* Task: Find the line with "20 รีวิว เปิดอยู่". Transcribe it and each later line of the data exactly, up to and including the last.
*** Block opens ***
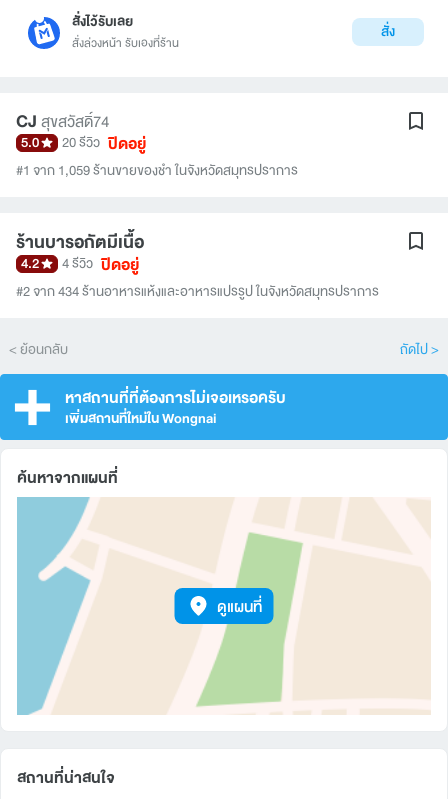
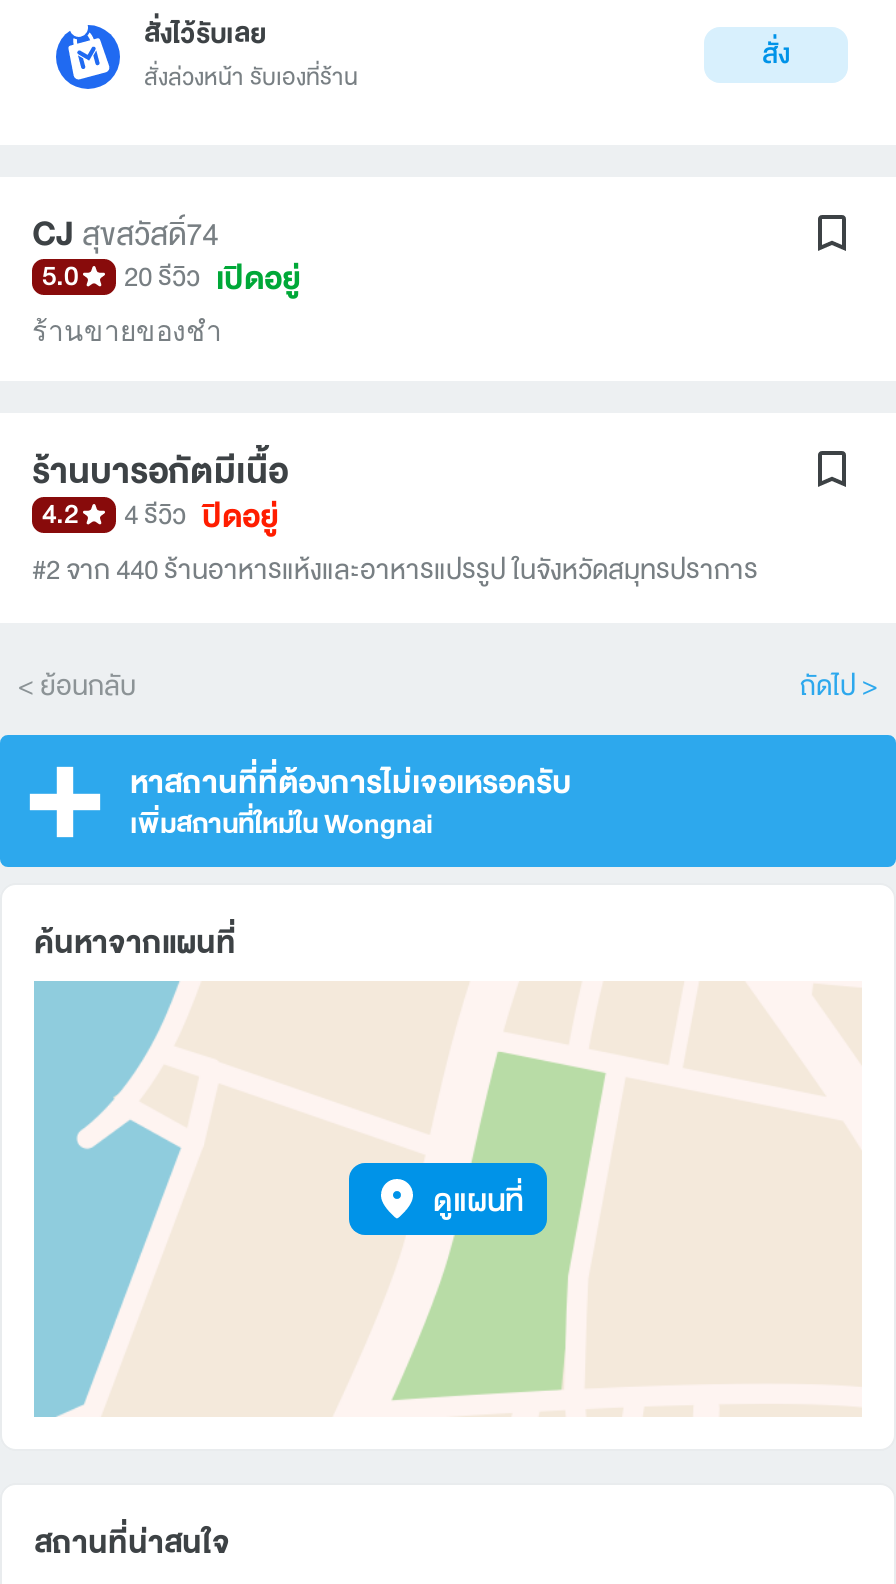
- 20 รีวิว ปิดอยู่
- #1 จาก 1,059 ร้านขายของชำ ในจังหวัดสมุทรปราการ
+ 20 รีวิว เปิดอยู่
+ ร้านขายของชำ

- #2 จาก 434 ร้านอาหารแห้งและอาหารแปรรูป ในจังหวัดสมุทรปราการ
+ #2 จาก 440 ร้านอาหารแห้งและอาหารแปรรูป ในจังหวัดสมุทรปราการ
*** Block closes ***
* Answer to this problem:
+ 20 รีวิว เปิดอยู่
+ ร้านขายของชำ

- #2 จาก 434 ร้านอาหารแห้งและอาหารแปรรูป ในจังหวัดสมุทรปราการ
+ #2 จาก 440 ร้านอาหารแห้งและอาหารแปรรูป ในจังหวัดสมุทรปราการ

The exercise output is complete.